CALANG — Total dana yang dikembalikan ke kas daerah itu berasal dari dua tahap pemulihan sepanjang tahun 2026. Kepala Seksi Intelijen Kejari Aceh Jaya, Cherry Arida, mengungkapkan bahwa angka tersebut merupakan akumulasi pendampingan hukum yang dilakukan Bidang Datun dalam penyelamatan keuangan negara dan daerah.
Pada periode Januari hingga 14 April 2026, Bidang Datun berhasil memulihkan Rp1.319.796.010,83. Selanjutnya, pada 15 April hingga 22 Juli 2026, kembali dipulihkan Rp744.479.713,63. Artinya, pemulihan di tahap kedua meningkat lebih dari setengah total capaian sebelumnya.
Cherry menegaskan bahwa seluruh dana tersebut telah disetorkan secara resmi ke Kas Daerah Kabupaten Aceh Jaya melalui Bank Aceh Syariah Cabang Calang. "Dana ini selanjutnya dapat dimanfaatkan untuk penyelenggaraan pemerintahan, pembangunan, dan pelayanan masyarakat," ujarnya dalam keterangan yang diterima, Minggu (26/7).
Menurut Cherry, keberhasilan ini menunjukkan bahwa fungsi Kejaksaan di bidang Perdata dan Tata Usaha Negara tidak hanya menyelesaikan sengketa hukum. "Pemulihan keuangan negara ini merupakan bentuk nyata komitmen Kejaksaan Negeri Aceh Jaya dalam mendukung pembangunan nasional maupun daerah," kata Cherry.

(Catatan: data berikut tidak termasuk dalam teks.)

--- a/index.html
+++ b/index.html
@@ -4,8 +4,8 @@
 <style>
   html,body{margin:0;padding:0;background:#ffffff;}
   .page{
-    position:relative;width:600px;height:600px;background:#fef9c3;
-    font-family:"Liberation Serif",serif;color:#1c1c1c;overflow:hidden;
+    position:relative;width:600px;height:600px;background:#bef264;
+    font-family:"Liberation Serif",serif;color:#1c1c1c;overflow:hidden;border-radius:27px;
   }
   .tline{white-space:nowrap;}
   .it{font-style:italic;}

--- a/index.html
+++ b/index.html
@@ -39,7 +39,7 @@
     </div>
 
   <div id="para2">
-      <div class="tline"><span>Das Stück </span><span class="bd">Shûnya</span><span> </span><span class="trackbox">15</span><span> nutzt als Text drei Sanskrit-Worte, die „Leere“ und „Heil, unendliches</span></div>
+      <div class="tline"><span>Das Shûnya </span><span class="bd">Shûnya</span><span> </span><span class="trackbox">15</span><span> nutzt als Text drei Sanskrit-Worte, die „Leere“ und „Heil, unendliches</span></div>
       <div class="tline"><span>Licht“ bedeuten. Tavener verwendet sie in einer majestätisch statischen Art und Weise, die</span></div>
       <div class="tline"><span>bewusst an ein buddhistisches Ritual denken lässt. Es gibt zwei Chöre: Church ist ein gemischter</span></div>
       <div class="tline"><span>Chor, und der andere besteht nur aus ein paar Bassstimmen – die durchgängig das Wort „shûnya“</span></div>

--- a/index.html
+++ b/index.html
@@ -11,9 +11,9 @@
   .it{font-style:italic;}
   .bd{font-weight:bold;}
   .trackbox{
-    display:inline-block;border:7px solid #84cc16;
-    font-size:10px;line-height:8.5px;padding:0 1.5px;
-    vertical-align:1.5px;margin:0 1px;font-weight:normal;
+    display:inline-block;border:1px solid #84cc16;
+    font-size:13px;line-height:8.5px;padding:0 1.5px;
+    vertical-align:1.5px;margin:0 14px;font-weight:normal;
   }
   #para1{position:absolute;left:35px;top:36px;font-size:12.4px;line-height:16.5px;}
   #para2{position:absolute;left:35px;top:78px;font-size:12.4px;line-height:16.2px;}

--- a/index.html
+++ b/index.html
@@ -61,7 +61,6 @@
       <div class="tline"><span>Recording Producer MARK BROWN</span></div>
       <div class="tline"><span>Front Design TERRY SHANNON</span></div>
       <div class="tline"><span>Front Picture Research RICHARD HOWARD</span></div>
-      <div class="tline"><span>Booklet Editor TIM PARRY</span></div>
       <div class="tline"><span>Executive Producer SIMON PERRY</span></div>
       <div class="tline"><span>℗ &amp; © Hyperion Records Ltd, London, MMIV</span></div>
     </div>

Ke depan, Kejari Aceh Jaya akan memperkuat sinergi dengan Pemkab Aceh Jaya dan seluruh pemangku kepentingan. Pendampingan hukum yang profesional, transparan, dan akuntabel menjadi kunci optimalisasi penyelamatan keuangan negara.

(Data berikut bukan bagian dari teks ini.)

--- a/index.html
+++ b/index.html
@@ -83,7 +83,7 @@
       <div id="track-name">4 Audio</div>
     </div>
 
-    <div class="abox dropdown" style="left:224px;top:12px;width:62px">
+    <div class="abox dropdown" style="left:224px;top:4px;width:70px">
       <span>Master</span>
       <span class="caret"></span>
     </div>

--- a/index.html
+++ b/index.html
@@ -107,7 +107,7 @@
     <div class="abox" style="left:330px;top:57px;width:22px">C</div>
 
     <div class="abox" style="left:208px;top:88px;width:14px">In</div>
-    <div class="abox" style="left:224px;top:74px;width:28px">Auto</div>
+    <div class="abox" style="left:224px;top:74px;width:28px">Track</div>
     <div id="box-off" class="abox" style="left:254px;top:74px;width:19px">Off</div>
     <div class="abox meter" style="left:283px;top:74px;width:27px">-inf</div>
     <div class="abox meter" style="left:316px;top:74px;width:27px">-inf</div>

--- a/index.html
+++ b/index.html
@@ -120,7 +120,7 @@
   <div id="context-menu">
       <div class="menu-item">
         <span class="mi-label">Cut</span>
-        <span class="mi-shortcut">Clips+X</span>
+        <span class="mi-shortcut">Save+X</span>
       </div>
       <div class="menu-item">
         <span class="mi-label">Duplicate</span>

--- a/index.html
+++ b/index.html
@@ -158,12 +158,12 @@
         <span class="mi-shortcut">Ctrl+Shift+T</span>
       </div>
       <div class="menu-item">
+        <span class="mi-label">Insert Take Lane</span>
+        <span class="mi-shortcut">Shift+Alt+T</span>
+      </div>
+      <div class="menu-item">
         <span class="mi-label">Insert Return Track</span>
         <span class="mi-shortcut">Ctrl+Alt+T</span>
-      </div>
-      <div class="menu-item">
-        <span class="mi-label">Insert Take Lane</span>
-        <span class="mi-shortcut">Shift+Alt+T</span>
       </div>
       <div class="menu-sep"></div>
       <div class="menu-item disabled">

Dengan masuknya dana sebesar Rp2,05 miliar ke kas daerah, Pemerintah Kabupaten Aceh Jaya memiliki tambahan anggaran di luar APBD. Cherry berharap capaian ini memperkuat tata kelola pemerintahan yang baik dan mendukung pembangunan berkelanjutan di Aceh Jaya.
Sebelumnya, Kejari Aceh Jaya juga gencar melakukan pendampingan hukum pada proyek-proyek daerah dan penagihan piutang negara. Langkah ini menjadi salah satu pilar pencegahan kerugian negara sejak dini.